* [Data records]:
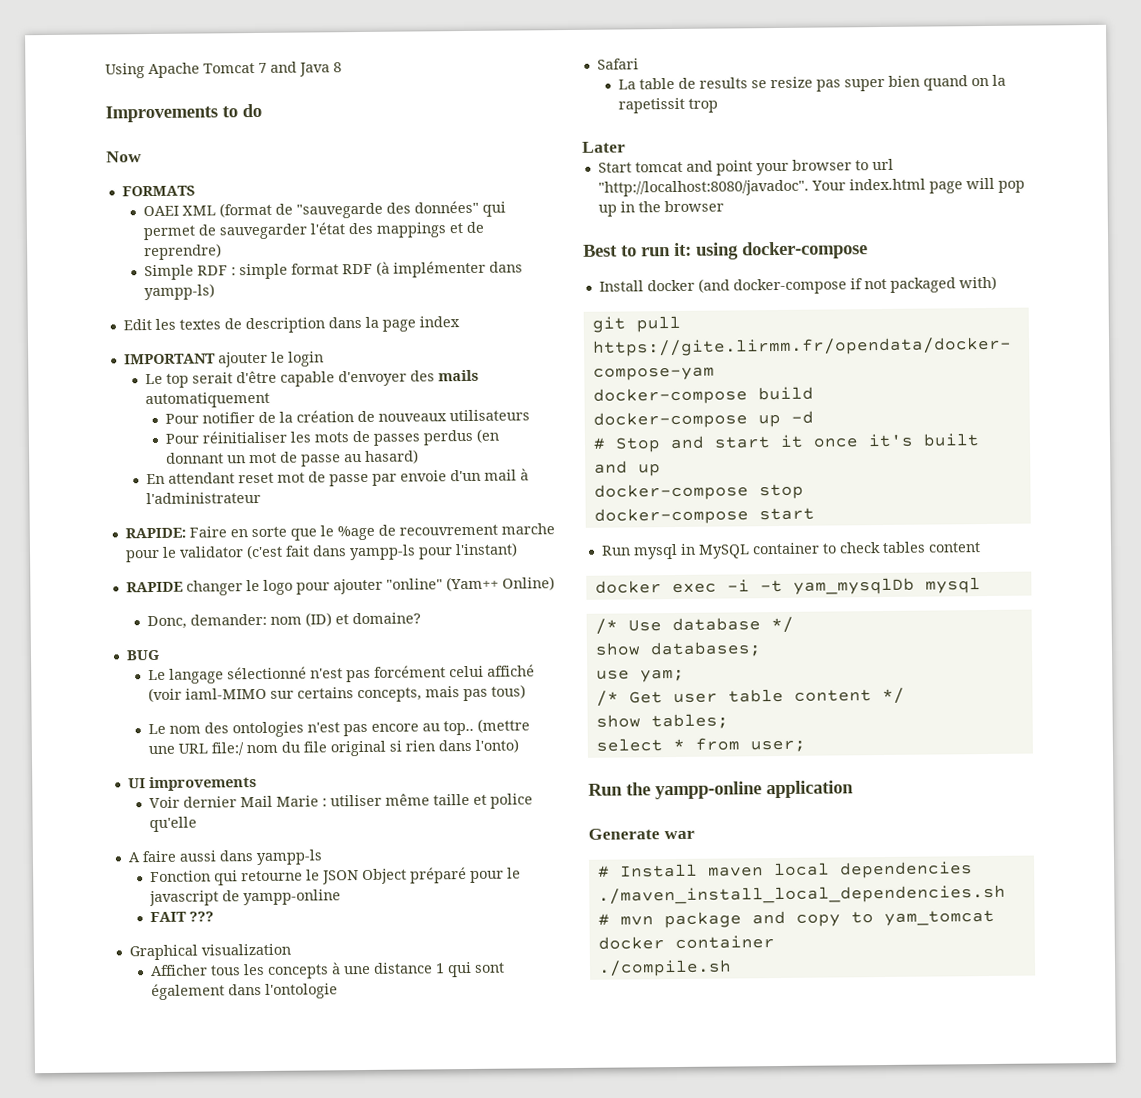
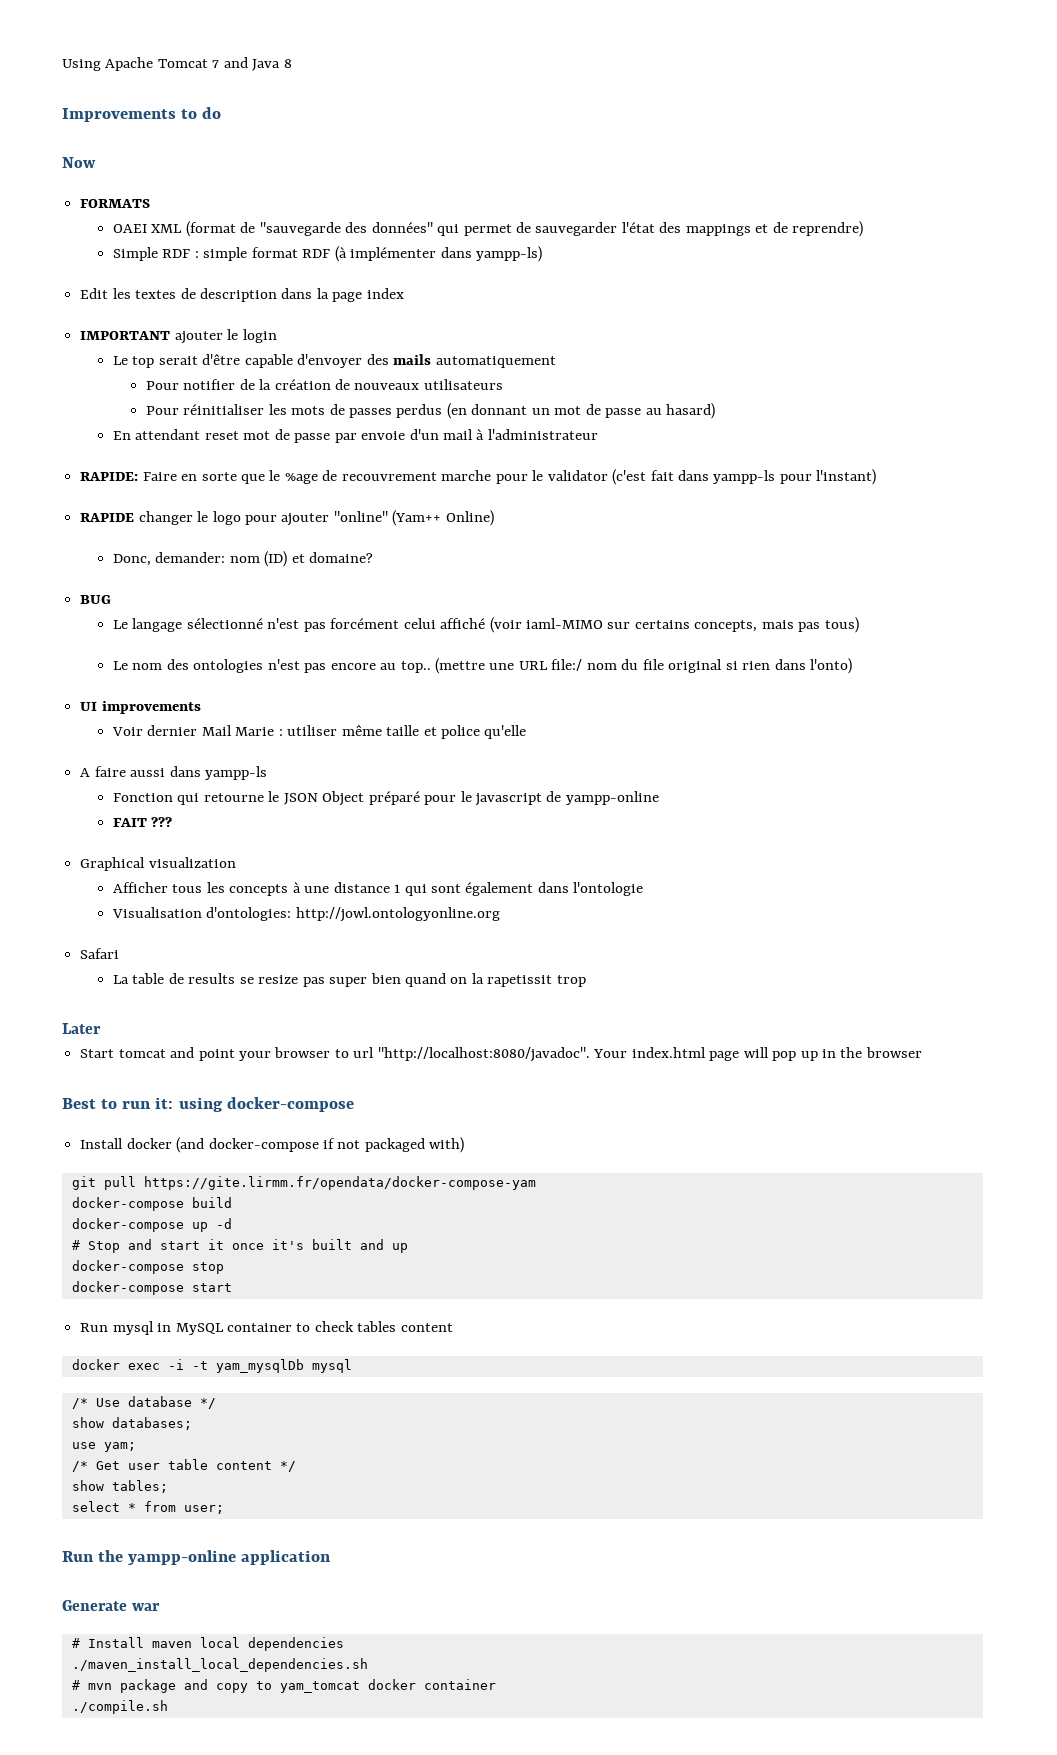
+ Visualisation d'ontologies: http://jowl.ontologyonline.org

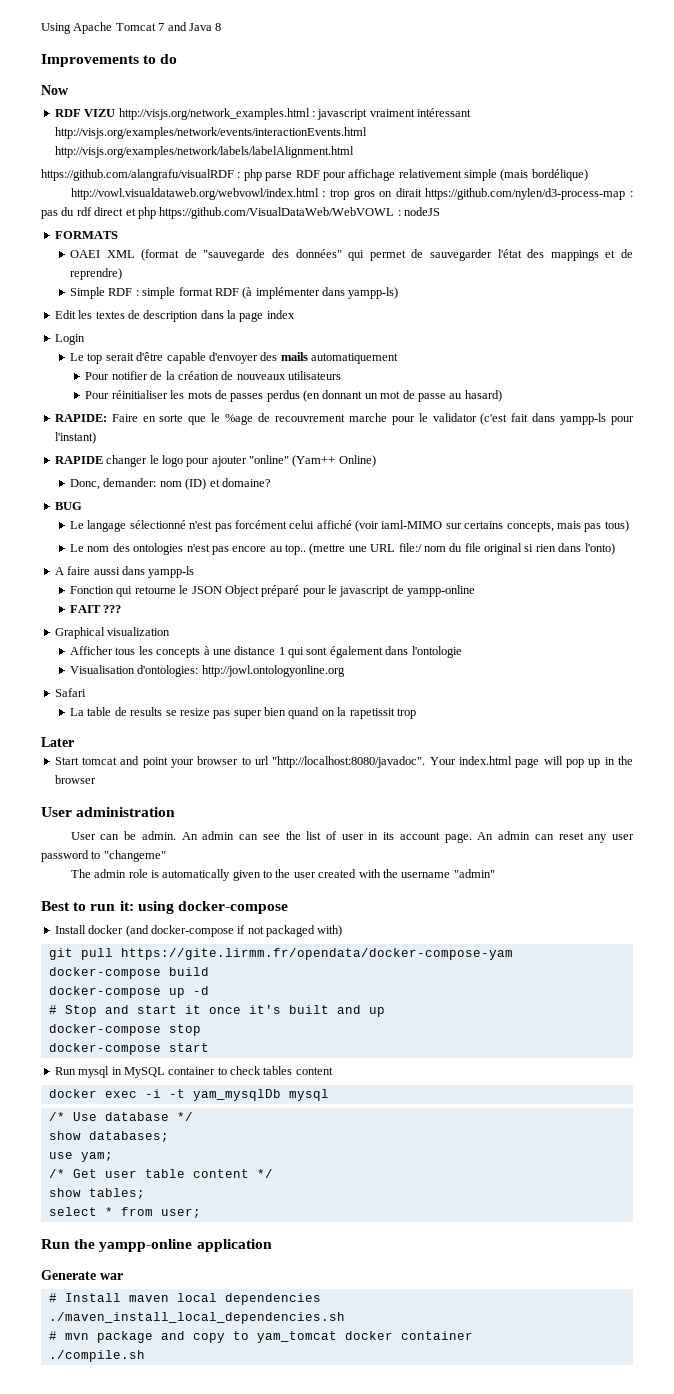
+ RDF VIZU http://visjs.org/network_examples.html : javascript vraiment intéressant http://visjs.org/examples/network/events/interactionEvents.html http://visjs.org/examples/network/labels/labelAlignment.html
+ https://github.com/alangrafu/visualRDF : php parse RDF pour affichage relativement simple (mais bordélique)
+ http://vowl.visualdataweb.org/webvowl/index.html : trop gros on dirait https://github.com/nylen/d3-process-map : pas du rdf direct et php https://github.com/VisualDataWeb/WebVOWL : nodeJS
- IMPORTANT ajouter le login
+ Login
- En attendant reset mot de passe par envoie d'un mail à l'administrateur
- UI improvements
- Voir dernier Mail Marie : utiliser même taille et police qu'elle
+ User administration
+ User can be admin. An admin can see the list of user in its account page. An admin can reset any user password to "changeme"
+ The admin role is automatically given to the user created with the username "admin"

* [Brief]:
With the pictures omitted, the material is to be transcribed exactly.

* [Response to the task]:
+ Visualisation d'ontologies: http://jowl.ontologyonline.org

+ RDF VIZU http://visjs.org/network_examples.html : javascript vraiment intéressant http://visjs.org/examples/network/events/interactionEvents.html http://visjs.org/examples/network/labels/labelAlignment.html
+ https://github.com/alangrafu/visualRDF : php parse RDF pour affichage relativement simple (mais bordélique)
+ http://vowl.visualdataweb.org/webvowl/index.html : trop gros on dirait https://github.com/nylen/d3-process-map : pas du rdf direct et php https://github.com/VisualDataWeb/WebVOWL : nodeJS
- IMPORTANT ajouter le login
+ Login
- En attendant reset mot de passe par envoie d'un mail à l'administrateur
- UI improvements
- Voir dernier Mail Marie : utiliser même taille et police qu'elle
+ User administration
+ User can be admin. An admin can see the list of user in its account page. An admin can reset any user password to "changeme"
+ The admin role is automatically given to the user created with the username "admin"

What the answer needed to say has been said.